### EXERCISE DESCRIPTION
From the listing below, copy only the lines running from the line that contains "29-01-2019: 4426.9 -> none" to the line that contains "2020-06-09: none -> 6750", both included.

### RECORDS SHOWN
- Opening Delimiter -

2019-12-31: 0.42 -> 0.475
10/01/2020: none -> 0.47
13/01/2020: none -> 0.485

- Closing Delimiter -
- Opening Delimiter -

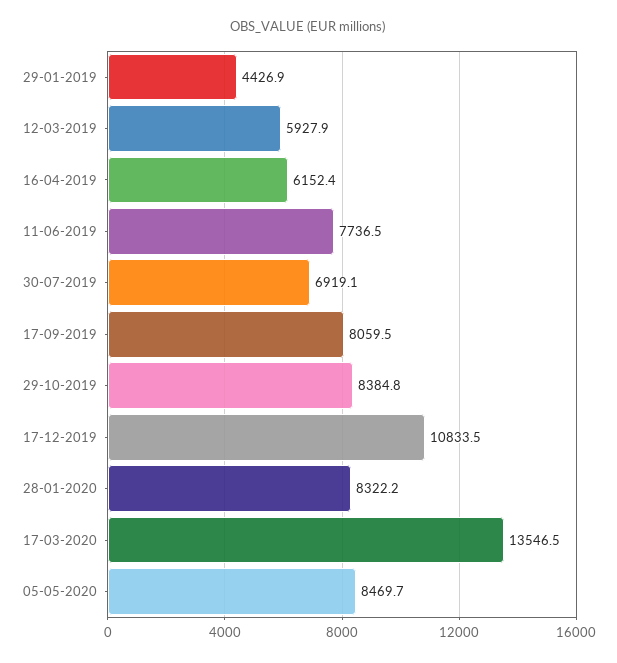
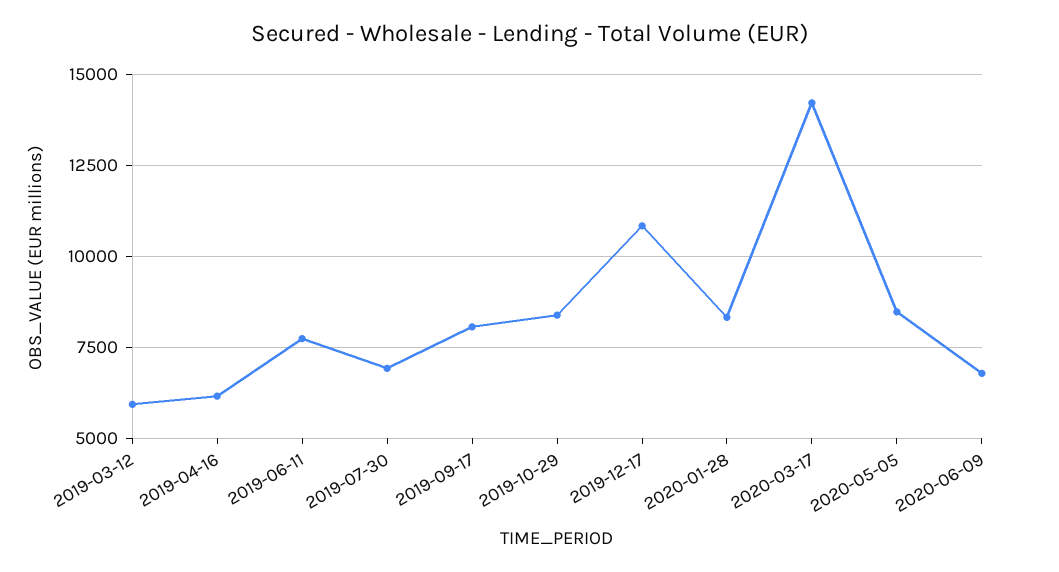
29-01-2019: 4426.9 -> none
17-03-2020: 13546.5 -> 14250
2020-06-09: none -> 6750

- Closing Delimiter -

### SOLUTION TO THIS EXERCISE
29-01-2019: 4426.9 -> none
17-03-2020: 13546.5 -> 14250
2020-06-09: none -> 6750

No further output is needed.